Disconnect the battery for 20 seconds and this resets many of the electronics in the vehicle.
Pull the Horn Fuse
On some Subaru Crosstrek models by pulling the horn fuse you disable the alarm temporarily until you find a solution.
Check For Warning Messages
When the alarm occurs can you see any lights or warning messages on the instrument panel?
This can give a clue as to what’s causing the alarm e.g. ‘Hood Ajar’.
Take it to a Subaru Dealership
If needed, take your Subaru to the dealership.
Tell them you are NOT paying for a check on what the problem might be.
Ask them if they will check it for free.
Most dealerships and other places do quick/initial diagnosis for no money as they plan to make money for the repair of your vehicle.
If you’re Chevrolet is still under warranty then they should fix and resolve the issue for free.
Check for Recalls or TSBs:
By entering your car’s VIN number on Subaru’s recall page or the NTHSA’s Safety Issues & Recalls page you can determine whether or not there is a TSB or recall for your vehicle and if there is you’ll want to get it addressed.
A recall is issued by a vehicle manufacturer for issues that are safety-related, while a TSB covers components that may be malfunctioning but don’t compromise the safety of the vehicle.
Test the 12V Battery
How to Test the Battery
- Before testing, remove the surface charge from the battery, this allows for an accurate reading.
- Simply turn on the headlights for 2 minutes then turn off.

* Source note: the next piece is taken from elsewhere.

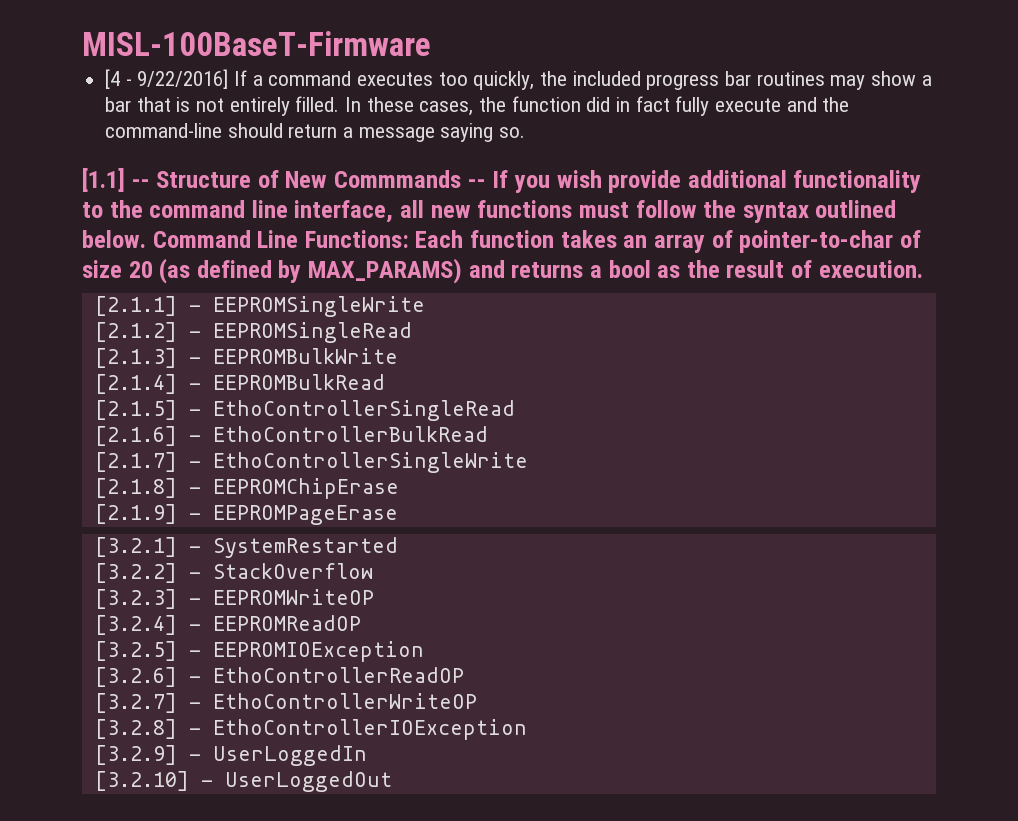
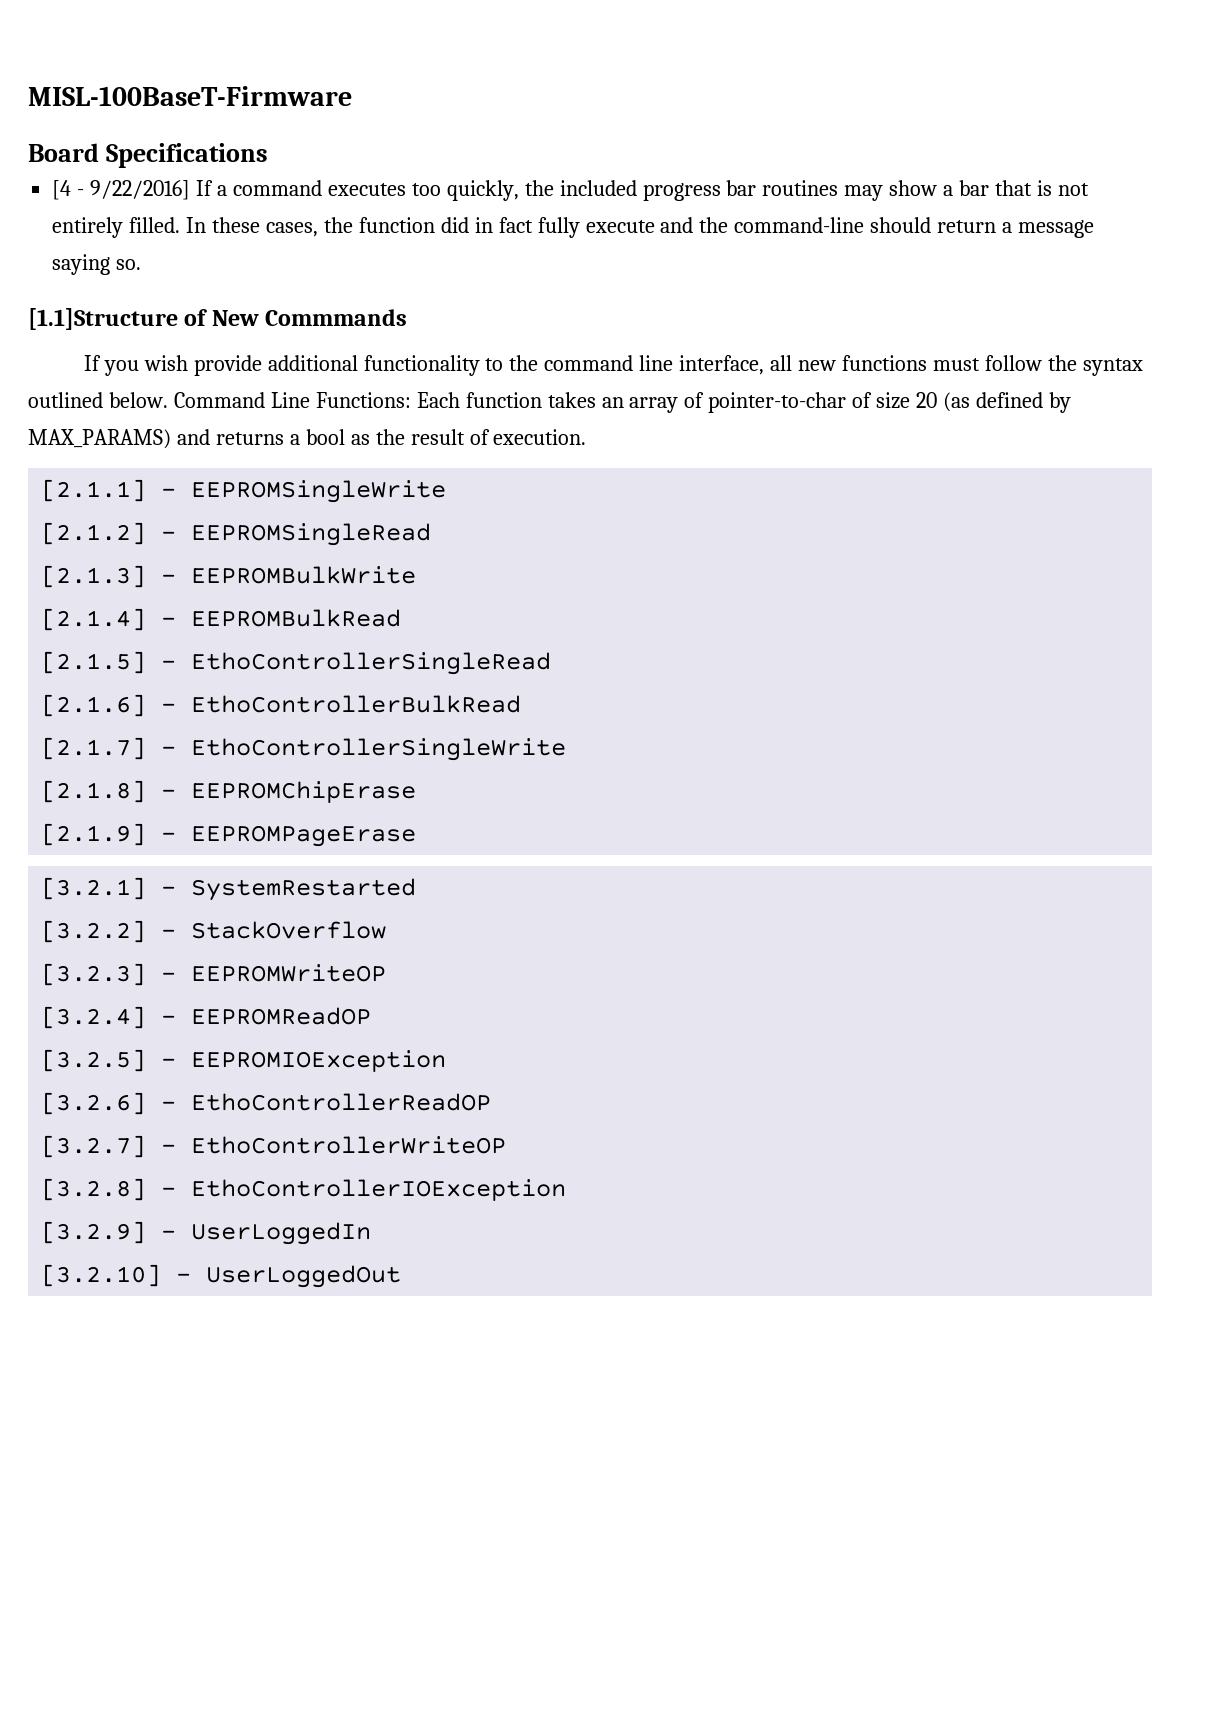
(431, 43) none -> [28,143,268,168] // Board Specifications
[82,168,252,192] [1.1] -- Structure -> [28,308,178,330] [1.1]Structure
[467,179,486,188] -- -> (408, 317) //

- Set the multimeter dial to the ’20 Volts’ setting.
- Make sure the car is turned OFF
The multimeter will have a red probe and a black probe:
- The red probe is for making contact with the positive terminal
- The black probe is for making contact with the negative terminal.
Measure across the battery terminals.
- The meter should display a reading, if the battery is fully charged the voltage should be between 12.2 and 12.6 volts.
- Anything under 12V and the battery should be charged or replaced.